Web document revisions
== Segment start ==

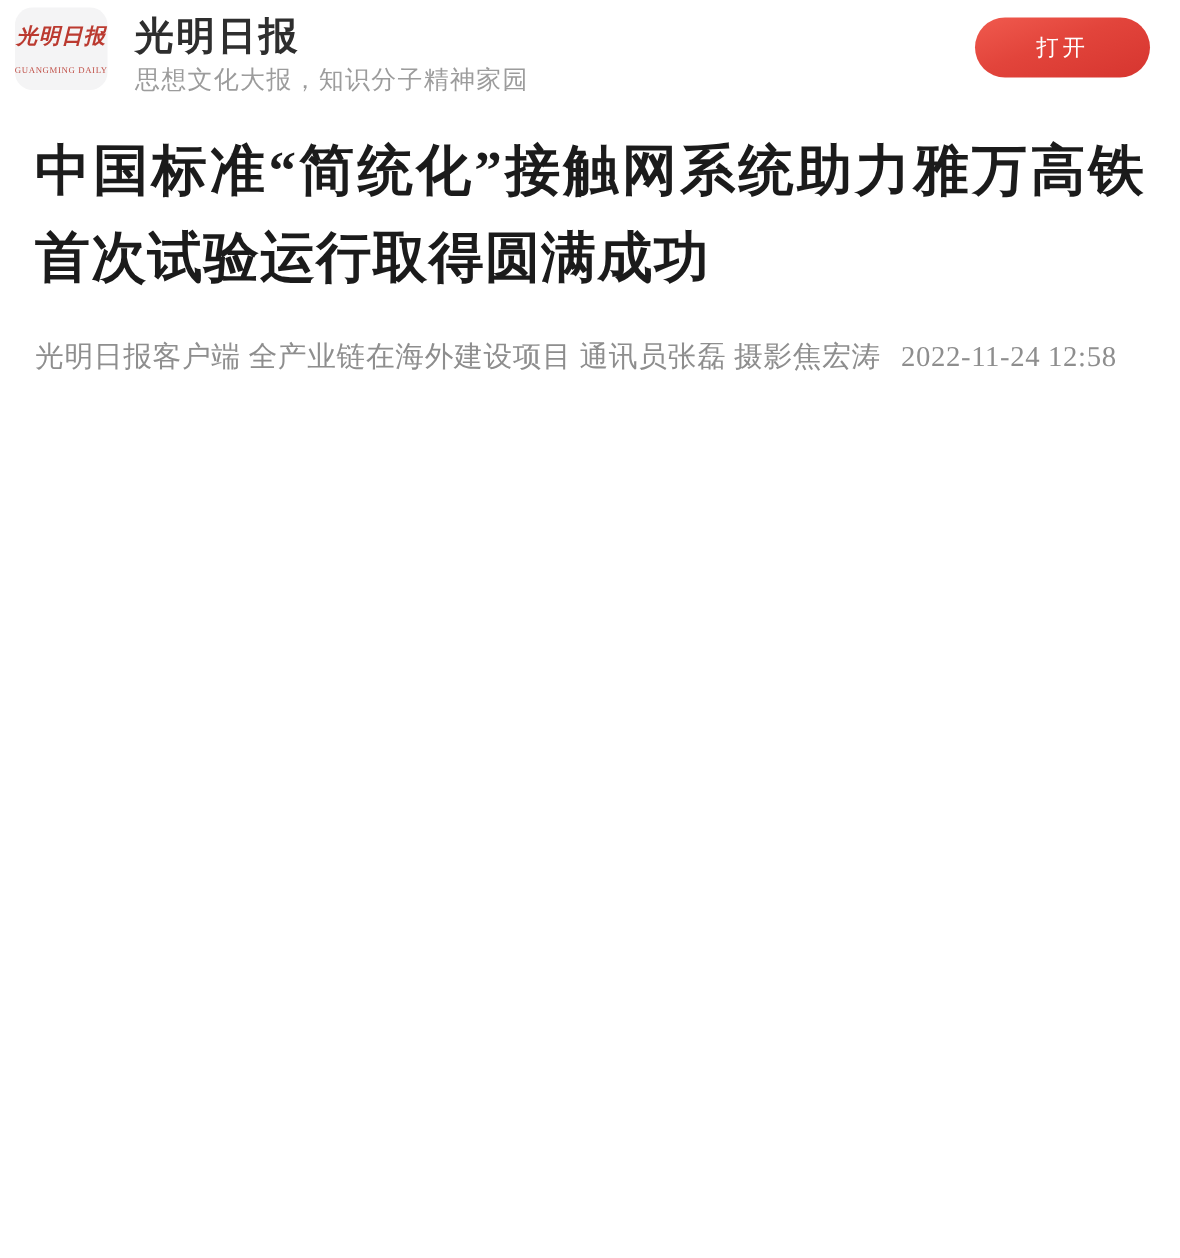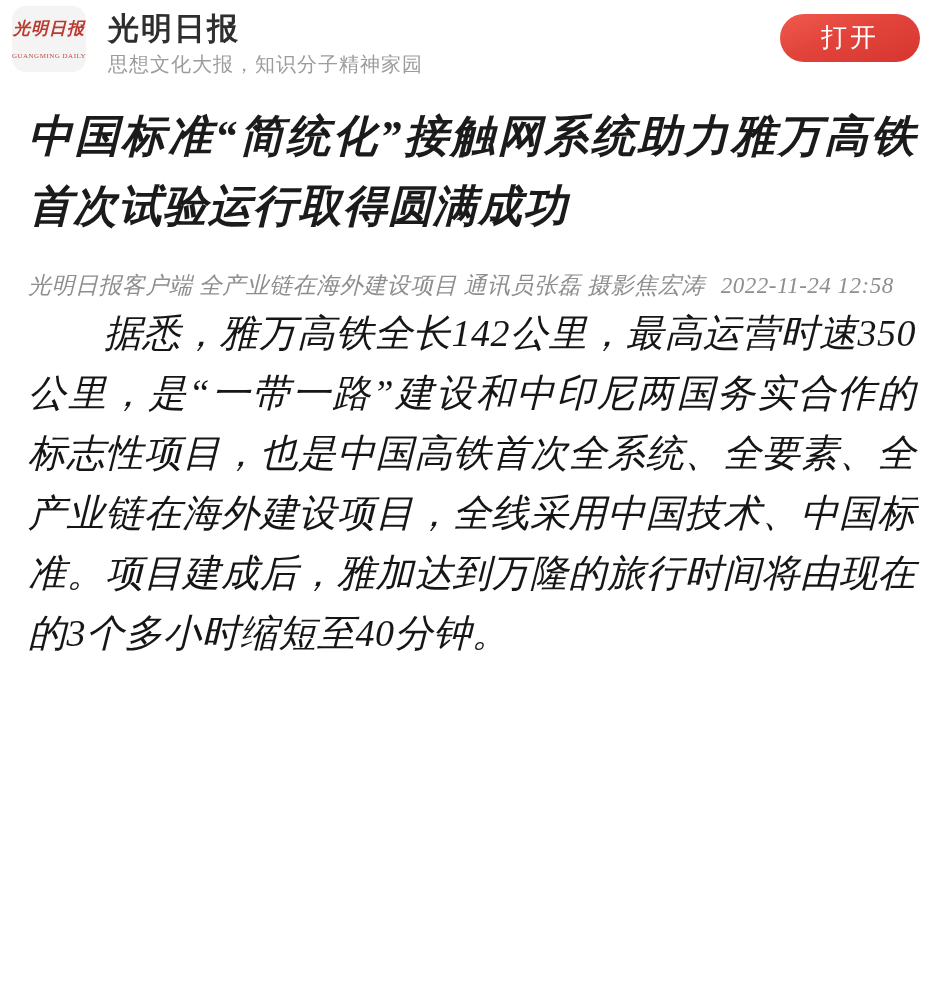--- a/index.html
+++ b/index.html
@@ -68,32 +68,32 @@
   .open-btn {
     margin-left: auto;
     margin-top: 8px;
     width: 140px;
     height: 48px;
     border: none;
     border-radius: 26px;
     background: linear-gradient(160deg, #f05a4e 0%, #e2443b 45%, #d6352f 100%);
     color: #ffffff;
     font-family: "Liberation Sans", "DejaVu Sans", sans-serif;
-    font-size: 26px;
+    font-size: 18px;
     letter-spacing: 3px;
     cursor: pointer;
     display: flex;
     align-items: center;
     justify-content: center;
     padding-bottom: 2px;
     box-sizing: border-box;
   }
 
   
-  .article { padding: 0 28px; box-sizing: border-box; font-style: italic; }
+  .article { padding: 0 28px; box-sizing: border-box; }
   .article-title {
     margin: 26px 0 0 0;
     font-size: 44px;
     font-weight: bold;
     line-height: 70px;
     color: #1b1b1b;
     letter-spacing: 1px;
     text-align: justify;
   }
   .byline {
@@ -133,16 +133,15 @@
     <button class="open-btn">打开</button>
   </div>
 
   <div class="article">
     <h1 class="article-title">中国标准“简统化”接触网系统助力雅万高铁首次试验运行取得圆满成功</h1>
 
     <div class="byline">
       <span>光明日报客户端 全产业链在海外建设项目 通讯员张磊 摄影焦宏涛</span><span class="time">2022-11-24 12:58</span>
     </div>
 
-    <p>据悉，雅万高铁全长142公里，最高运营时速350公里，是“一带一路”建设和中印尼两国务实合作的标志性项目，也是中国高铁首次全系统、全要素、全产业链在海外建设项目，全线采用中国技术、中国标准。项目建成后，雅加达到万隆的旅行时间将由现在的3个多小时缩短至40分钟。</p>
   </div>
 
 </div>
 
 </body></html>

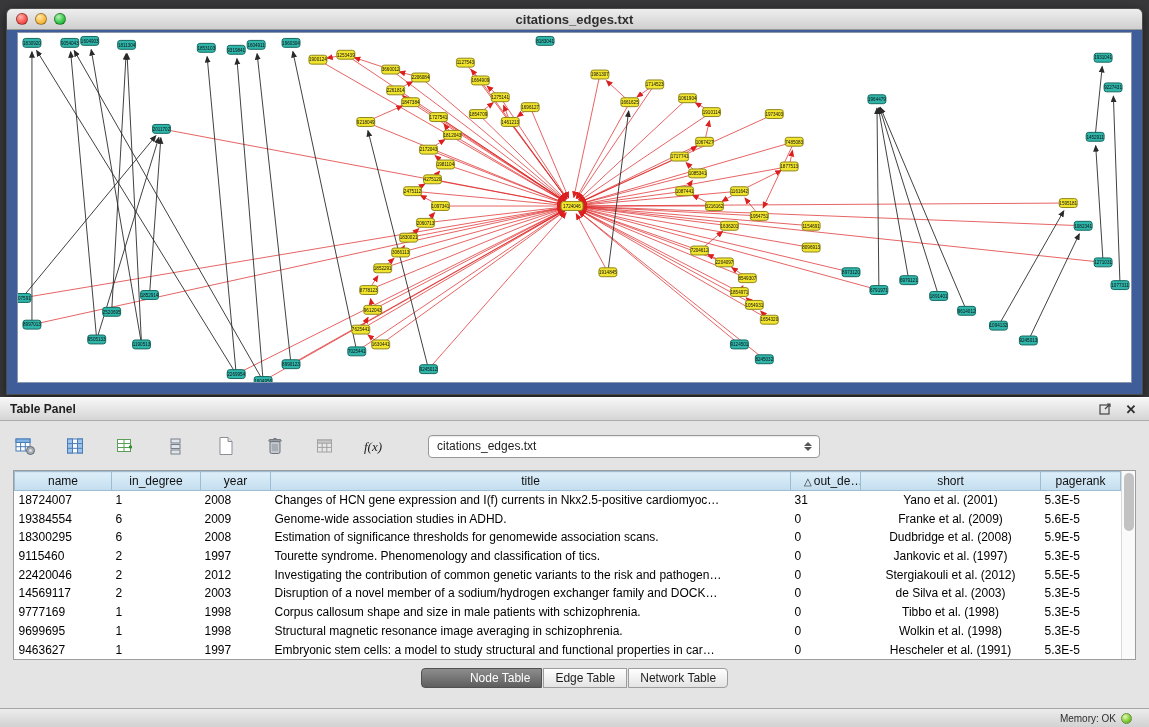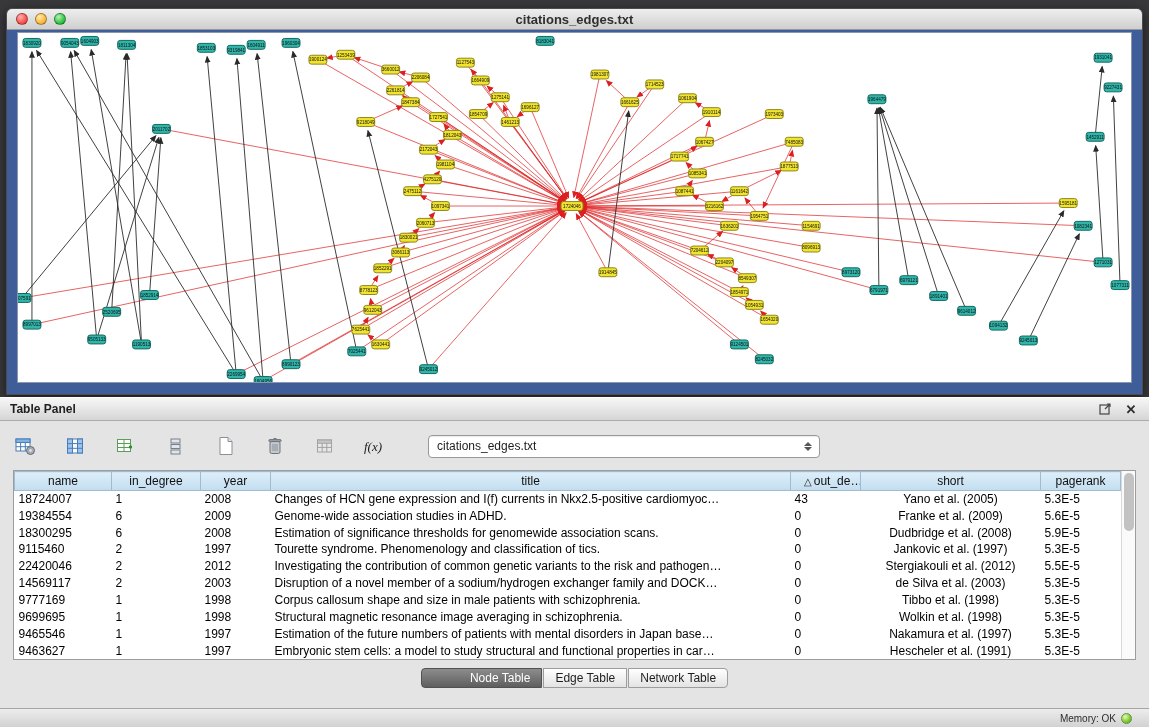--- a/index.html
+++ b/index.html
@@ -563,22 +563,22 @@
             <th><span>short</span></th>
             <th><span>pagerank</span></th>
           </tr>
         </thead>
       <tbody id="tbody">
           <tr>
             <td>18724007</td>
             <td>1</td>
             <td>2008</td>
             <td>Changes of HCN gene expression and I(f) currents in Nkx2.5-positive cardiomyoc…</td>
-            <td>43</td>
-            <td class="al-c">Yano et al. (2005)</td>
+            <td>31</td>
+            <td class="al-c">Yano et al. (2001)</td>
             <td>5.3E-5</td>
           </tr>
           <tr>
             <td>19384554</td>
             <td>6</td>
             <td>2009</td>
             <td>Genome-wide association studies in ADHD.</td>
             <td>0</td>
             <td class="al-c">Franke et al. (2009)</td>
             <td>5.6E-5</td>
@@ -628,29 +628,20 @@
             <td class="al-c">Tibbo et al. (1998)</td>
             <td>5.3E-5</td>
           </tr>
           <tr>
             <td>9699695</td>
             <td>1</td>
             <td>1998</td>
             <td>Structural magnetic resonance image averaging in schizophrenia.</td>
             <td>0</td>
             <td class="al-c">Wolkin et al. (1998)</td>
-            <td>5.3E-5</td>
-          </tr>
-          <tr>
-            <td>9465546</td>
-            <td>1</td>
-            <td>1997</td>
-            <td>Estimation of the future numbers of patients with mental disorders in Japan base…</td>
-            <td>0</td>
-            <td class="al-c">Nakamura et al. (1997)</td>
             <td>5.3E-5</td>
           </tr>
           <tr>
             <td>9463627</td>
             <td>1</td>
             <td>1997</td>
             <td>Embryonic stem cells: a model to study structural and functional properties in car…</td>
             <td>0</td>
             <td class="al-c">Hescheler et al. (1991)</td>
             <td>5.3E-5</td>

== Segment end ==

From the data above, work out how many lines contain the string "size" and reply with only the number.

- Exercise response: 3